Definitions of SLOs and SLIs for Packit
If you are not familiar with SLOs and SLIs, please check the parent first.
How do others do it?
The CKI team has a pretty comprehensive set of SLOs. Instead of taking the same route, let's start small and slowly add more and more objectives and indicators over time.
Testing Farm team has Service level expectations and a pretty slick dashboard.
Packit SLOs
SLOs are based on discussions with our stakeholders.
Let's define job statuses first to get a clear understanding of these objectives:
- successful run: a job finished and everything is awesome
- failure: the job finished and wasn't successful: the PR needs to be fixed
- error: infrastructure problems prevented the job to complete
SLO1: Changes to GitHub PRs receive a status update within 15 seconds in 99% of cases
It can be frustrating (for us and our users) when we push changes to our PRs while no statuses are being set. Let's make a deadline for packit to set these.

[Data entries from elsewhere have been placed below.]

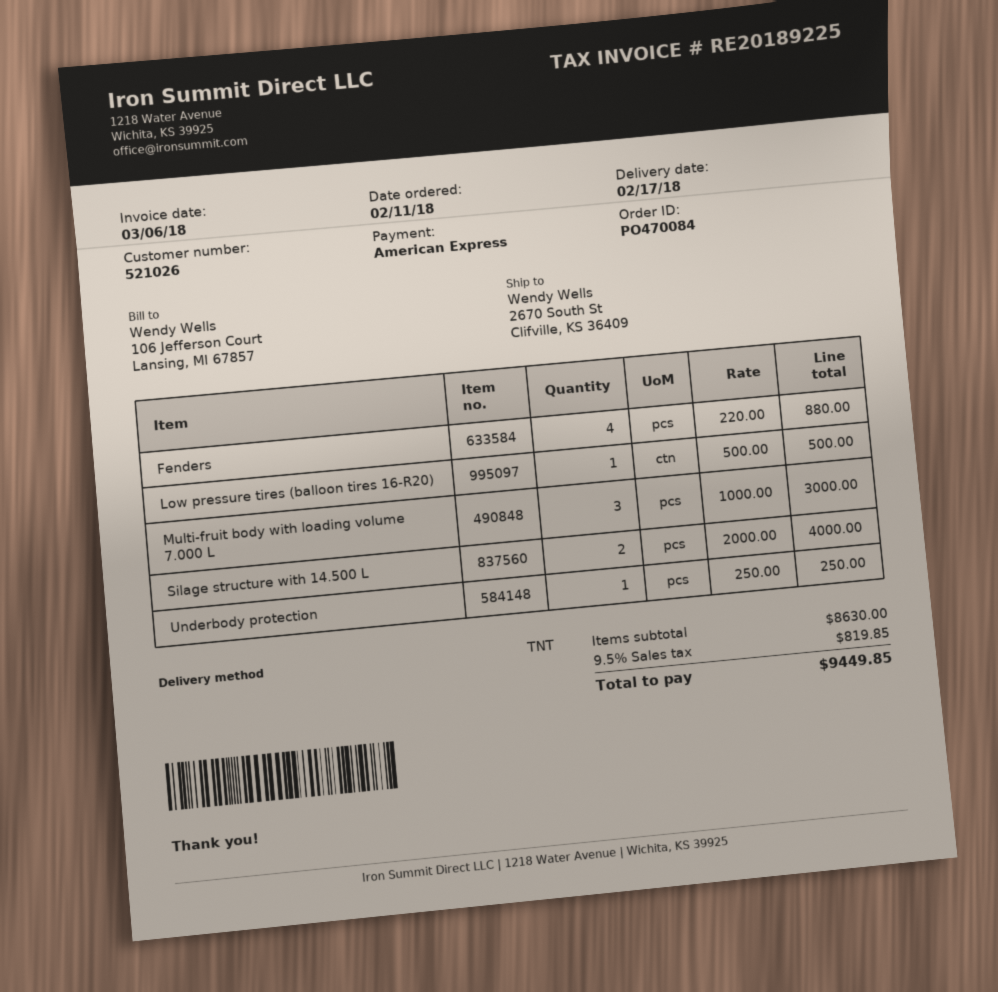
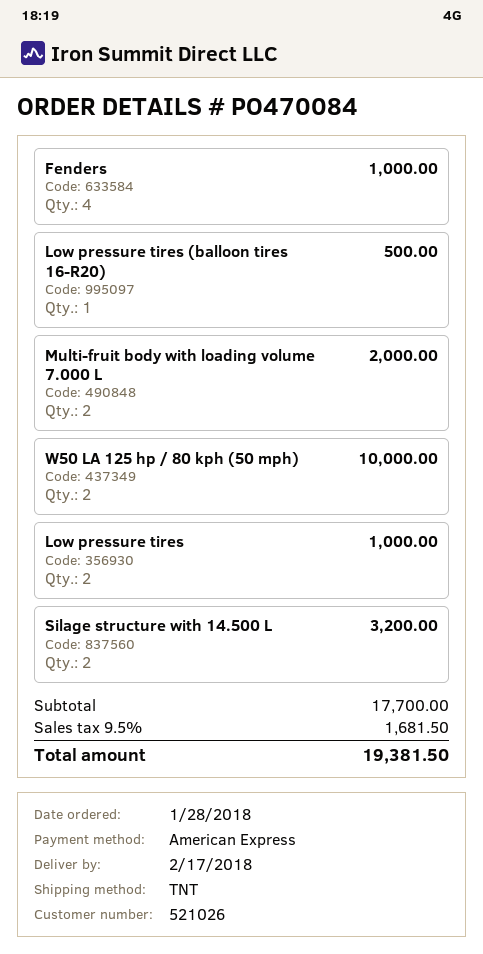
order date: 2018-02-11 -> 2018-01-28
Fenders: 4 for 880.00 -> 4 for 1000.00
Multi-fruit body with loading volume 7.000 L: 3 for 3000.00 -> 2 for 2000.00
Silage structure with 14.500 L: 2 for 4000.00 -> 2 for 3200.00
Underbody protection: 1 for 250.00 -> none
W50 LA 125 hp / 80 kph (50 mph): none -> 2 for 10000.00
Low pressure tires: none -> 2 for 1000.00
subtotal: 8630.00 -> 17700.00
tax: 9.5% = 819.85 -> 9.5% = 1681.50
total: 9449.85 -> 19381.50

SLO2: 98% of builds have status set to success or failure within 12 hours
The most core functionality is to run COPR builds for PRs. We want to be sure those builds either pass or fail and no error interrupts the build process.
The problem is that some builds take minutes and some hours so it's hard to design this objective in a generic way for everyone.
SLO3: 95% of test runs have status set to success or failure within 12 hours
Similar as builds but since Testing Farm is outside of our control, let's lower the percentage.
Packit SLIs
If we want to track our SLOs, we need to start measuring different aspects of our workflow.
Number of builds queued
Number of tests queued
Number of builds started
Number of test runs started
Number of builds finished
Number of test runs finished
Time it took to go for a build from queued to finish
Time it took to go for a test from queued to finish
Number of unfinished builds that are in progress for more than 12 hours
Number of unfinished test runs that are in progress for more than 12 hours
Number of PRs handled by packit with no commit status from packit for more than 15s
Time it takes packit to set the initial status
Note on the implementation
All the other teams use prometheus + grafana combo so this will be our choice as well.
Histograms and summaries are used in prometheus to measure durations. One can then use these values for aggregation operations such as averages, sums, max, min, above or below a certain value.
Ideas
- It would be awesome to know if our GitHub app correctly accepts all webhook events but sadly there is no API to get the list, though GitHub has plans for this functionality.